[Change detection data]
****

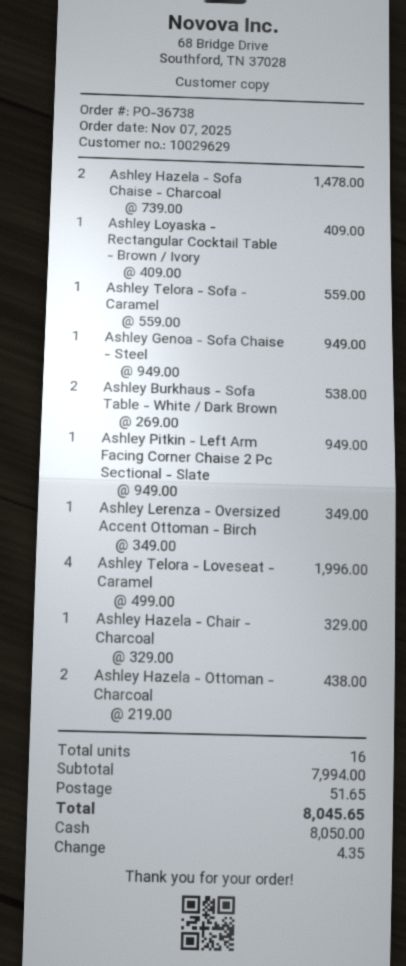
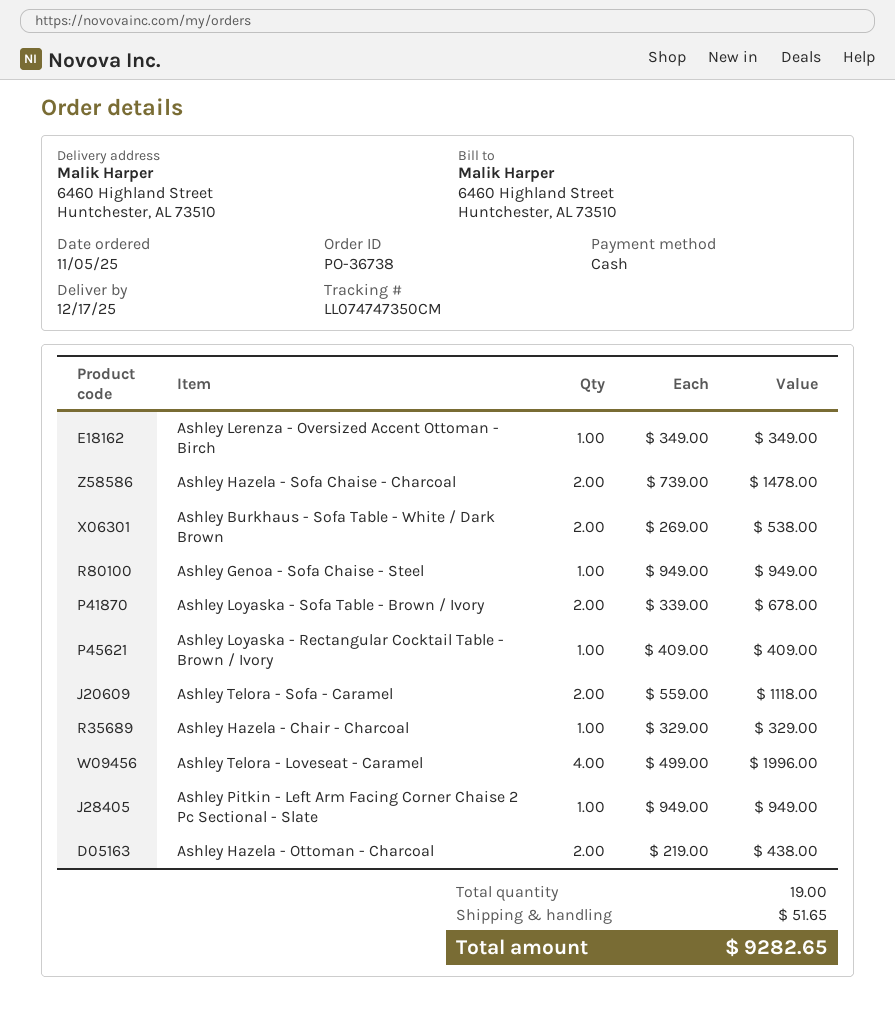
order date: 2025-11-07 -> 2025-11-05
Ashley Telora - Sofa - Caramel: 1 x 559.00 = 559.00 -> 2 x 559.00 = 1118.00
Ashley Loyaska - Sofa Table - Brown / Ivory: none -> 2 x 339.00 = 678.00
total quantity: 16 -> 19
total: 8045.65 -> 9282.65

****

• _WHAT IS NEEDED_:
Lines with the string "Sofa": say how many appear in the entries above, giving the number alone.

• _RESULT BELOW_:
2